- PROBLEM:
Copy out the listing in full, exactly as written, but not its pictures.

_____

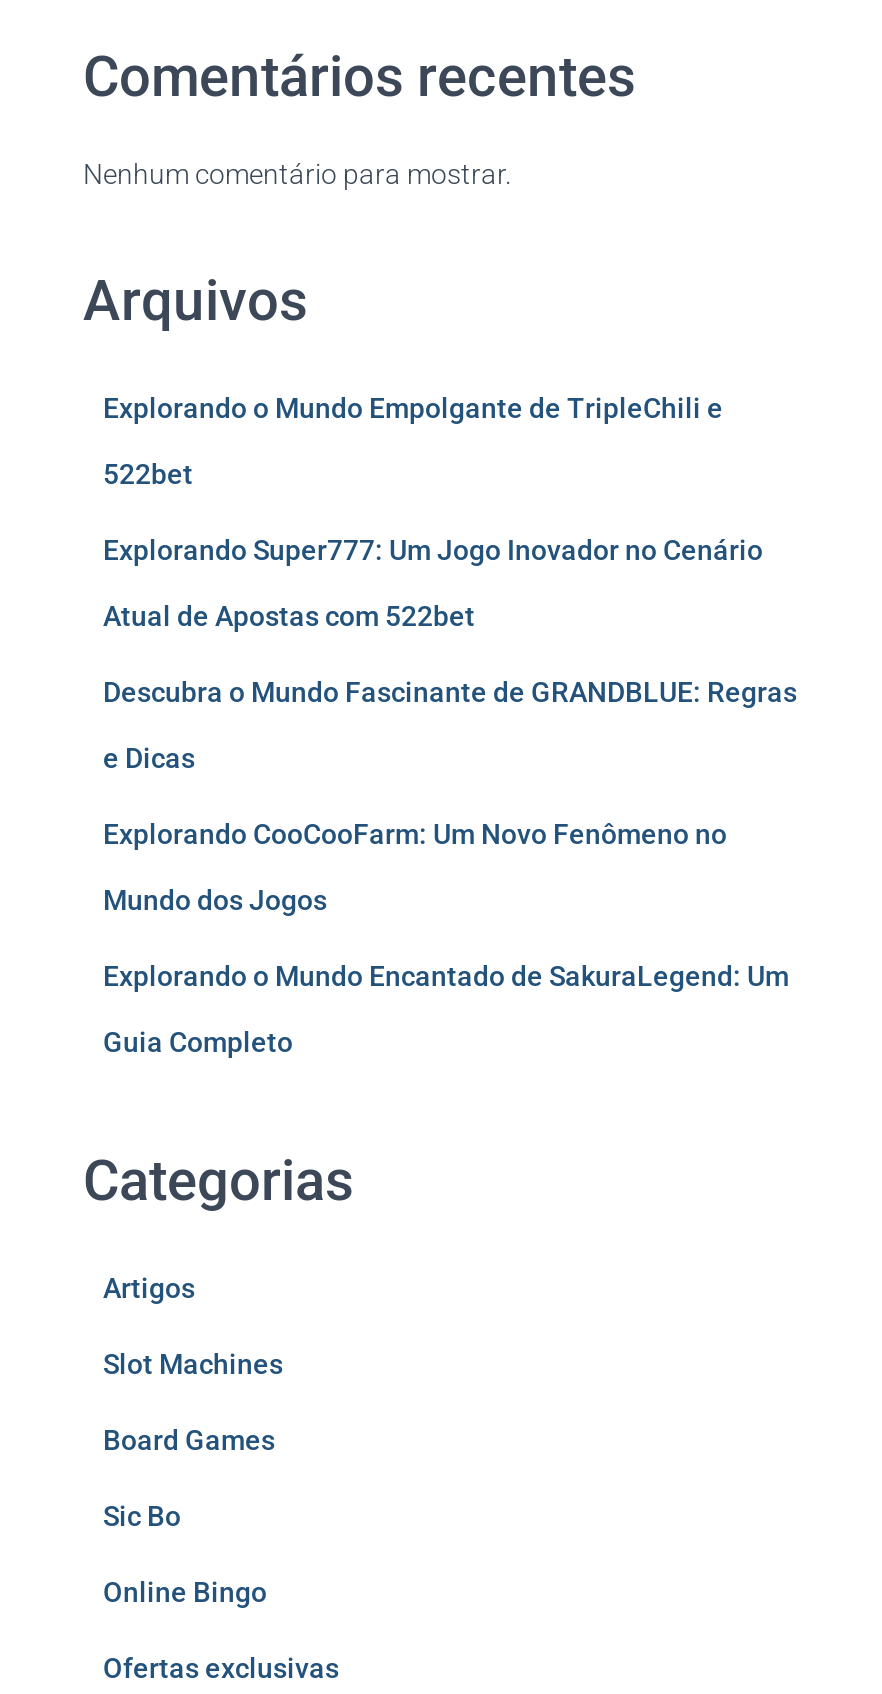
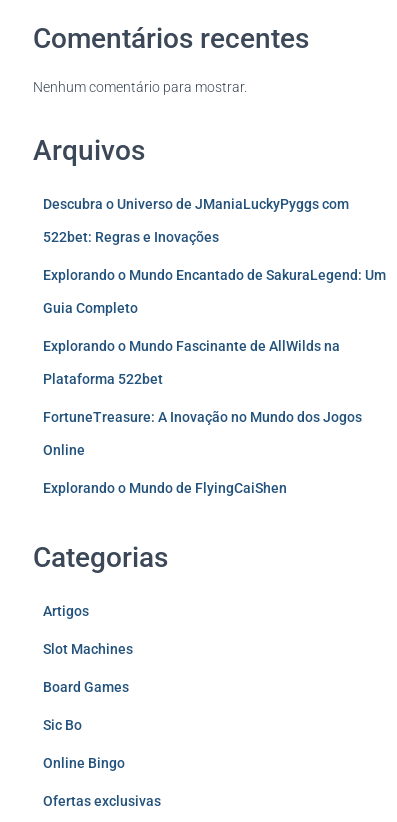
- Explorando o Mundo Empolgante de TripleChili e
- 522bet
- Explorando Super777: Um Jogo Inovador no Cenário
- Atual de Apostas com 522bet
- Descubra o Mundo Fascinante de GRANDBLUE: Regras
- e Dicas
- Explorando CooCooFarm: Um Novo Fenômeno no
- Mundo dos Jogos
+ Descubra o Universo de JManiaLuckyPyggs com
+ 522bet: Regras e Inovações

moved up: Explorando o Mundo Encantado de SakuraLegend: Um | Guia Completo

+ Explorando o Mundo Fascinante de AllWilds na
+ Plataforma 522bet
+ FortuneTreasure: A Inovação no Mundo dos Jogos
+ Online
+ Explorando o Mundo de FlyingCaiShen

_____

- ANSWER BOX:
- Explorando o Mundo Empolgante de TripleChili e
- 522bet
- Explorando Super777: Um Jogo Inovador no Cenário
- Atual de Apostas com 522bet
- Descubra o Mundo Fascinante de GRANDBLUE: Regras
- e Dicas
- Explorando CooCooFarm: Um Novo Fenômeno no
- Mundo dos Jogos
+ Descubra o Universo de JManiaLuckyPyggs com
+ 522bet: Regras e Inovações

moved up: Explorando o Mundo Encantado de SakuraLegend: Um | Guia Completo

+ Explorando o Mundo Fascinante de AllWilds na
+ Plataforma 522bet
+ FortuneTreasure: A Inovação no Mundo dos Jogos
+ Online
+ Explorando o Mundo de FlyingCaiShen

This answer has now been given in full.